━━━ Supplied information
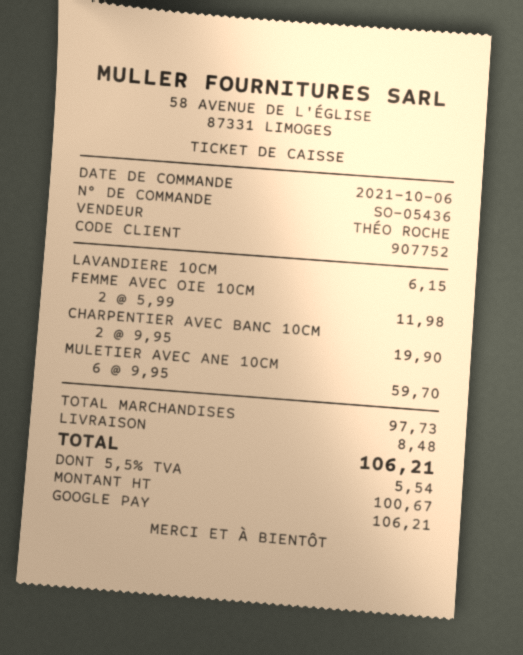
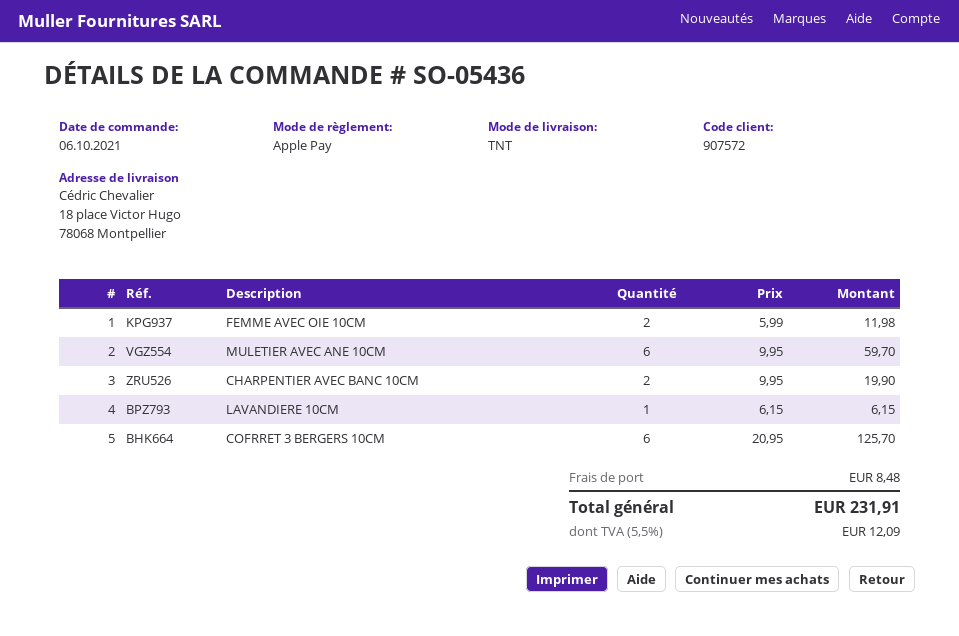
customer number: 907752 -> 907572
payment method: Google Pay -> Apple Pay
COFRRET 3 BERGERS 10CM: none -> 6 x 20.95 = 125.70
tax: 5.5% = 5.54 -> 5.5% = 12.09
total: 106.21 -> 231.91

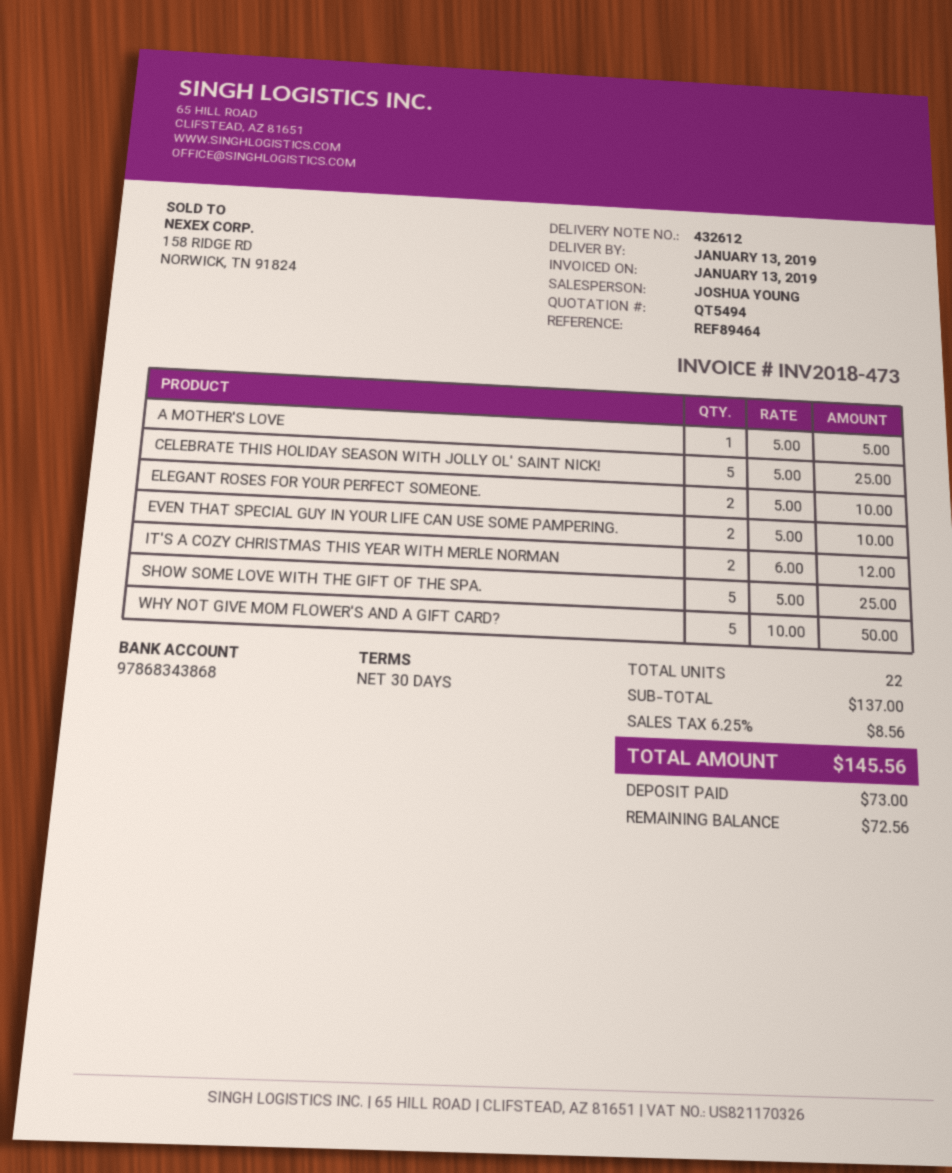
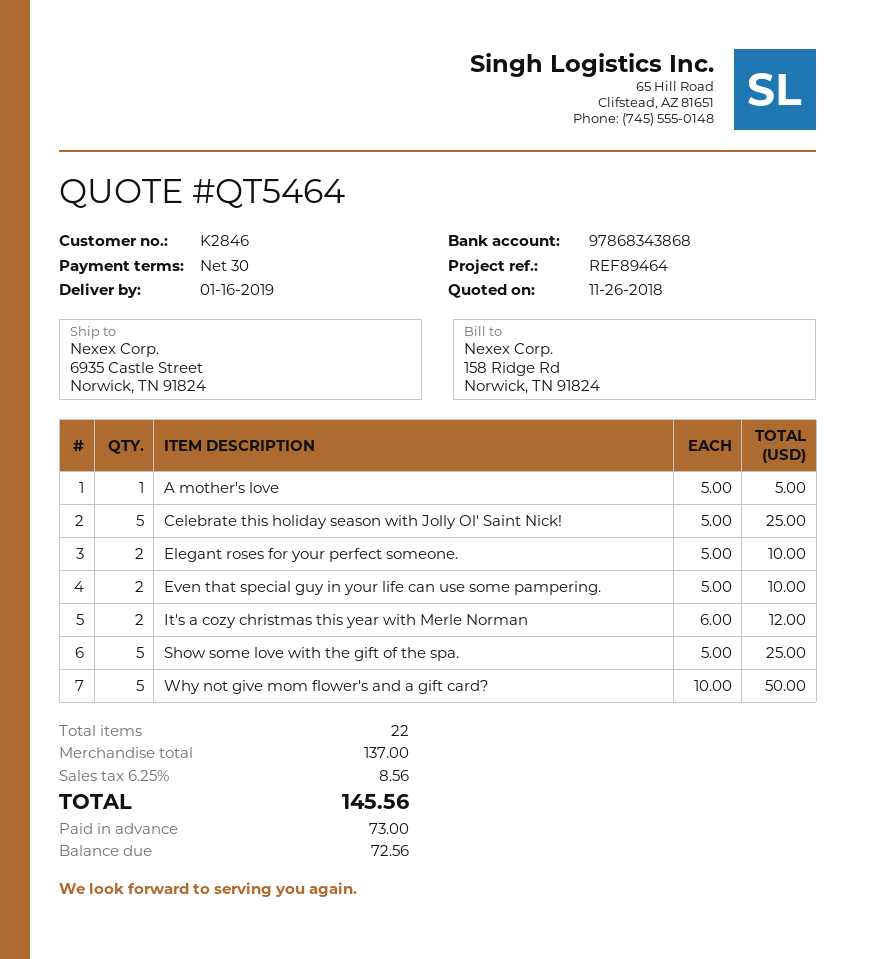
quote number: QT5494 -> QT5464
delivery date: 2019-01-13 -> 2019-01-16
━━━━━━
• _What the task requires_
Skip the pictures and write out exactly the lines from the line containing "payment method: Google Pay -> Apple Pay" through the end of the listing above.

• _Result of the task_
payment method: Google Pay -> Apple Pay
COFRRET 3 BERGERS 10CM: none -> 6 x 20.95 = 125.70
tax: 5.5% = 5.54 -> 5.5% = 12.09
total: 106.21 -> 231.91

quote number: QT5494 -> QT5464
delivery date: 2019-01-13 -> 2019-01-16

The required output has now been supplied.